As for the others, they had never truly been his friends. Pansy wanted him for his money, for his standing, and his father encouraged the relationship because she came from a wizarding family. Her presence was tolerated only with great effort on Draco's part. Her inane prattling, her horrid nickname for him, and her obscene attempts at physicality, though once appreciated, served only to anger him. If she had called him _Drakie_ one more time...

Crabbe and Goyle, Draco had known long before their first journey to Hogwarts. But they too, had been false friends. They proved it, acknowledged it themselves during the Battle at Hogwarts, when they had foolishly tried to capture Potter and his friends in the Room of Requirement.

_They were in the Room of Requirement. Potter was cornered; his friends, oblivious. Malfoy and Crabbe had gotten into an argument: Malfoy wanted the diadem, as it was obviously worth something to Potter, but Crabbe wanted only to curse, to maim._

"_Who cares what you think!" Crabbe shouted. "I don't take your orders anymore, Draco. You an' your dad are finished!" _

Draco cringed at the memory. He'd might as well have said outright; Crabbe had only been his friend, had only been content with Draco because of his father, because of what his father _was_. He didn't give a rat's ass about _him_. And Goyle was the same.

It was true that Draco had treated them like crap throughout their entire relationship, but he had genuinely considered them both friends.

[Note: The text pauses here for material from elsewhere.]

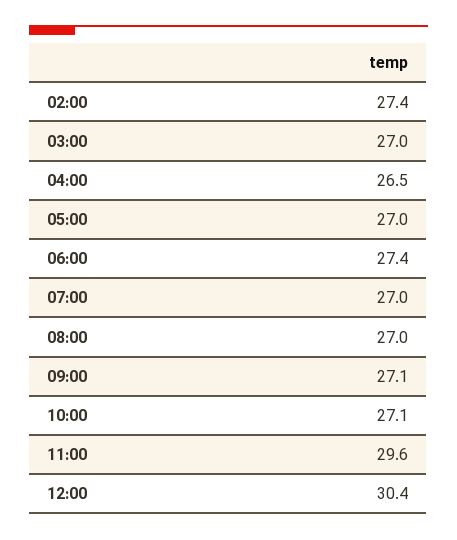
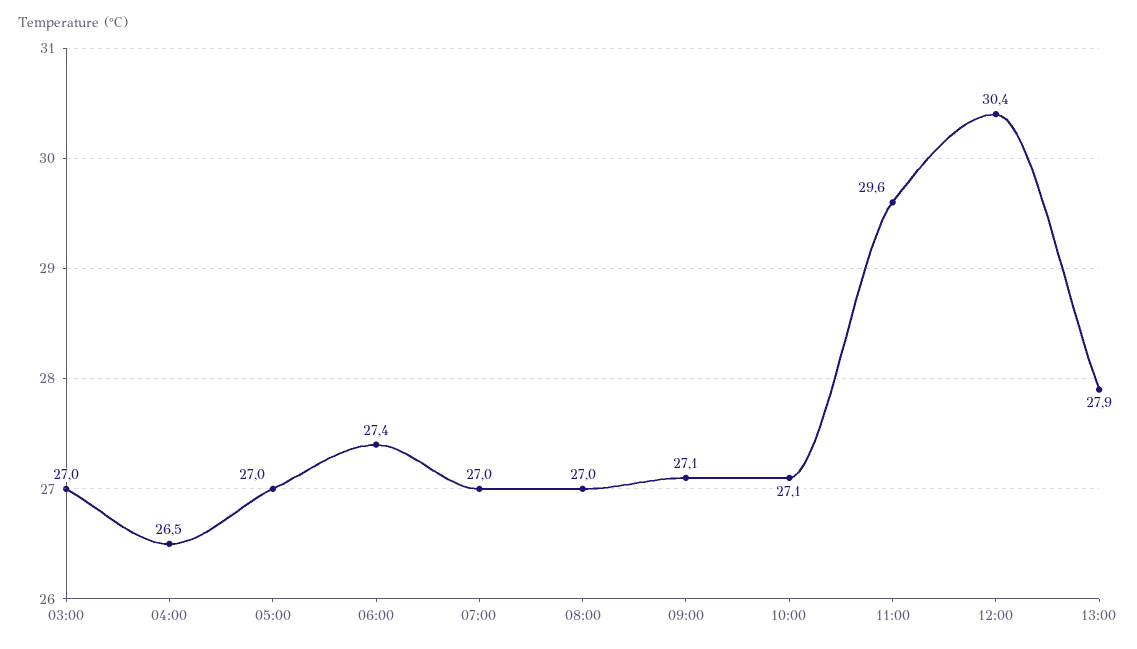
02:00: 27.4 -> none
13:00: none -> 27.9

When Crabbe died, he had _felt_ it, felt the pain of his loss.

They, apparently, had never given him the same consideration.

In fact, the only people who ever seemed to have cared, the only people, outside of his mother, who showed any concern for him at all, had been his enemies.

Potter. Weasley. Granger. They saved his life twice in the final battle. The only kindness, the only overture of friendship, true friendship, had come from the people he was raised to hate.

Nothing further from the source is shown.